TASK PROMPT: Gather every line in the records below that contains the word "white".

(MATERIAL FOR THIS EXERCISE begins)

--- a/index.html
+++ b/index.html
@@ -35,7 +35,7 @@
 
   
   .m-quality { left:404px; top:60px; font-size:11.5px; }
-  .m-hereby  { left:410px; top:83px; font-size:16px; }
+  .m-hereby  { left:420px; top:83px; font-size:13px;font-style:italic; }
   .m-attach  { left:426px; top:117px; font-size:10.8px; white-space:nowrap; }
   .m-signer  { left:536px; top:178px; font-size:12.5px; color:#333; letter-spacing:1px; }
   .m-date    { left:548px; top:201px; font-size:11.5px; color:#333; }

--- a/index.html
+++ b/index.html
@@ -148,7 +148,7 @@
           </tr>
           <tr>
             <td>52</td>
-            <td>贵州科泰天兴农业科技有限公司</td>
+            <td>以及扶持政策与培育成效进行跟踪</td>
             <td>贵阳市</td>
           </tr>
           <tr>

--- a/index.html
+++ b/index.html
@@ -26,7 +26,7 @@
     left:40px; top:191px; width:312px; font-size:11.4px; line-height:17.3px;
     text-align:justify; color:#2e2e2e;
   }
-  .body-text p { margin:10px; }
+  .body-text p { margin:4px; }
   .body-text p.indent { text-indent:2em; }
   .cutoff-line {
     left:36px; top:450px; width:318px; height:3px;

(MATERIAL FOR THIS EXERCISE ends)
(MATERIAL FOR THIS EXERCISE begins)

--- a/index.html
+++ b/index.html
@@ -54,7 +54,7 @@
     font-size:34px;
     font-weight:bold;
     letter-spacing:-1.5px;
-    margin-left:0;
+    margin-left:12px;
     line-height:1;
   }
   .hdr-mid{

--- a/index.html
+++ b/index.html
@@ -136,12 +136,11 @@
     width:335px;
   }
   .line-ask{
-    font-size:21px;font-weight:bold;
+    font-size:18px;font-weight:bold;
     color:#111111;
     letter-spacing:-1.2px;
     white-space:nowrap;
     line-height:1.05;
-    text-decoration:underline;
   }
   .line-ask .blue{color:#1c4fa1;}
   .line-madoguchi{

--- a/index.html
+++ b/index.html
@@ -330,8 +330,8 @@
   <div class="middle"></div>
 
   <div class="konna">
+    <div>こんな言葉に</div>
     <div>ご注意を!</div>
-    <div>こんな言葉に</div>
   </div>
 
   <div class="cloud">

(MATERIAL FOR THIS EXERCISE ends)
(MATERIAL FOR THIS EXERCISE begins)

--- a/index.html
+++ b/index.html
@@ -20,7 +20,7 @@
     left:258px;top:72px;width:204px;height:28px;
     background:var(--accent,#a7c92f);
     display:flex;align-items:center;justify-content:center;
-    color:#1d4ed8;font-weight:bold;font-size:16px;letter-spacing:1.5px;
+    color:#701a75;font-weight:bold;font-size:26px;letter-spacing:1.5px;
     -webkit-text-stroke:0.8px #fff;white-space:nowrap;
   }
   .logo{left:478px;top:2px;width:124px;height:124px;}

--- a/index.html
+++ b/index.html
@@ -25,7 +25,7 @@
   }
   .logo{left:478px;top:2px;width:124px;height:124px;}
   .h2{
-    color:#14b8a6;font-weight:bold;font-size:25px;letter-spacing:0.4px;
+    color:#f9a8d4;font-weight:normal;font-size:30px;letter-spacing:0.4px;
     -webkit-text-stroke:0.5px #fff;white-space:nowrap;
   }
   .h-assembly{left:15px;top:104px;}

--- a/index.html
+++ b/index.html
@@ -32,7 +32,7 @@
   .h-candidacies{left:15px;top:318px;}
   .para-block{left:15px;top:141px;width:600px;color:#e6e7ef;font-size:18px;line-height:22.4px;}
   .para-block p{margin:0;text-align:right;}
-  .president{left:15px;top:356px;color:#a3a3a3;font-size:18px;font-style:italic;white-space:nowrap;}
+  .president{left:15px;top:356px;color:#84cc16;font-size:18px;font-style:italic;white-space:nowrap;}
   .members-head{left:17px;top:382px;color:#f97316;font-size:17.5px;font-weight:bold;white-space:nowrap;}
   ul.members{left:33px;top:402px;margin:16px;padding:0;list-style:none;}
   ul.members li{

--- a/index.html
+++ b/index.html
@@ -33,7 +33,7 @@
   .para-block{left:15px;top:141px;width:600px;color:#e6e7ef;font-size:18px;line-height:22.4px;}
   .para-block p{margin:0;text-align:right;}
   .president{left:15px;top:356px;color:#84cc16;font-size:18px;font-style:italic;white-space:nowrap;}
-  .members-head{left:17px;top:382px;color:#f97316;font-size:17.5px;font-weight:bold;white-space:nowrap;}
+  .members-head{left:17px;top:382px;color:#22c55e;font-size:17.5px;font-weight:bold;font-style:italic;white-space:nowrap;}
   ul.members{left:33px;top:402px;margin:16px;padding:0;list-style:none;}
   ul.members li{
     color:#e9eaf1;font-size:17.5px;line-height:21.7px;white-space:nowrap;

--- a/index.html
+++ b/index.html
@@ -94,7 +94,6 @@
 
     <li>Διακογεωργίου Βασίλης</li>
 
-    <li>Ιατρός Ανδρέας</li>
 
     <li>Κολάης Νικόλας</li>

(MATERIAL FOR THIS EXERCISE ends)

ANSWER SECTION:
   .m-attach  { left:426px; top:117px; font-size:10.8px; white-space:nowrap; }
     white-space:nowrap;
     -webkit-text-stroke:0.8px #fff;white-space:nowrap;
     -webkit-text-stroke:0.5px #fff;white-space:nowrap;
-  .president{left:15px;top:356px;color:#a3a3a3;font-size:18px;font-style:italic;white-space:nowrap;}
+  .president{left:15px;top:356px;color:#84cc16;font-size:18px;font-style:italic;white-space:nowrap;}
   .members-head{left:17px;top:382px;color:#f97316;font-size:17.5px;font-weight:bold;white-space:nowrap;}
   .president{left:15px;top:356px;color:#84cc16;font-size:18px;font-style:italic;white-space:nowrap;}
-  .members-head{left:17px;top:382px;color:#f97316;font-size:17.5px;font-weight:bold;white-space:nowrap;}
+  .members-head{left:17px;top:382px;color:#22c55e;font-size:17.5px;font-weight:bold;font-style:italic;white-space:nowrap;}
     color:#e9eaf1;font-size:17.5px;line-height:21.7px;white-space:nowrap;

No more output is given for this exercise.